• Work required
Each record below should be printed exactly as it was written.

-------

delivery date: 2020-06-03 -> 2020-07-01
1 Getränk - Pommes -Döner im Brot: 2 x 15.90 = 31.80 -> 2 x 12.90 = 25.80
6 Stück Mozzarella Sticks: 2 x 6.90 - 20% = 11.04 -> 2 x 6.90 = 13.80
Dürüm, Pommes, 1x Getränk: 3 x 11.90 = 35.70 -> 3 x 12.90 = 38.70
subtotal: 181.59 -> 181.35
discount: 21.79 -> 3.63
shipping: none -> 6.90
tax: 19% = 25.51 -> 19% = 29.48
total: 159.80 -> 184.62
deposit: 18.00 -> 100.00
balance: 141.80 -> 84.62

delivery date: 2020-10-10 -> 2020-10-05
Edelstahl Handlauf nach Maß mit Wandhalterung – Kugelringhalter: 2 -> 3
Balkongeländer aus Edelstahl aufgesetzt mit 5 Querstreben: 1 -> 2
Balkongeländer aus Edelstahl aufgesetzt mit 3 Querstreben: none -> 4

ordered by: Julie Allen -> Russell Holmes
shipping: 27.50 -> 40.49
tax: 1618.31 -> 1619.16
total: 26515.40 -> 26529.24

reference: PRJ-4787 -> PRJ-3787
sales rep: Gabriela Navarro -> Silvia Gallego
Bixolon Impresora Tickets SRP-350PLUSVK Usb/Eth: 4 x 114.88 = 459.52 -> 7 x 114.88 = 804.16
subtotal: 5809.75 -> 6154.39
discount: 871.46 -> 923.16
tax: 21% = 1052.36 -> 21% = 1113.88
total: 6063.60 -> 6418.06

-------

• Exercise solution
delivery date: 2020-06-03 -> 2020-07-01
1 Getränk - Pommes -Döner im Brot: 2 x 15.90 = 31.80 -> 2 x 12.90 = 25.80
6 Stück Mozzarella Sticks: 2 x 6.90 - 20% = 11.04 -> 2 x 6.90 = 13.80
Dürüm, Pommes, 1x Getränk: 3 x 11.90 = 35.70 -> 3 x 12.90 = 38.70
subtotal: 181.59 -> 181.35
discount: 21.79 -> 3.63
shipping: none -> 6.90
tax: 19% = 25.51 -> 19% = 29.48
total: 159.80 -> 184.62
deposit: 18.00 -> 100.00
balance: 141.80 -> 84.62

delivery date: 2020-10-10 -> 2020-10-05
Edelstahl Handlauf nach Maß mit Wandhalterung – Kugelringhalter: 2 -> 3
Balkongeländer aus Edelstahl aufgesetzt mit 5 Querstreben: 1 -> 2
Balkongeländer aus Edelstahl aufgesetzt mit 3 Querstreben: none -> 4

ordered by: Julie Allen -> Russell Holmes
shipping: 27.50 -> 40.49
tax: 1618.31 -> 1619.16
total: 26515.40 -> 26529.24

reference: PRJ-4787 -> PRJ-3787
sales rep: Gabriela Navarro -> Silvia Gallego
Bixolon Impresora Tickets SRP-350PLUSVK Usb/Eth: 4 x 114.88 = 459.52 -> 7 x 114.88 = 804.16
subtotal: 5809.75 -> 6154.39
discount: 871.46 -> 923.16
tax: 21% = 1052.36 -> 21% = 1113.88
total: 6063.60 -> 6418.06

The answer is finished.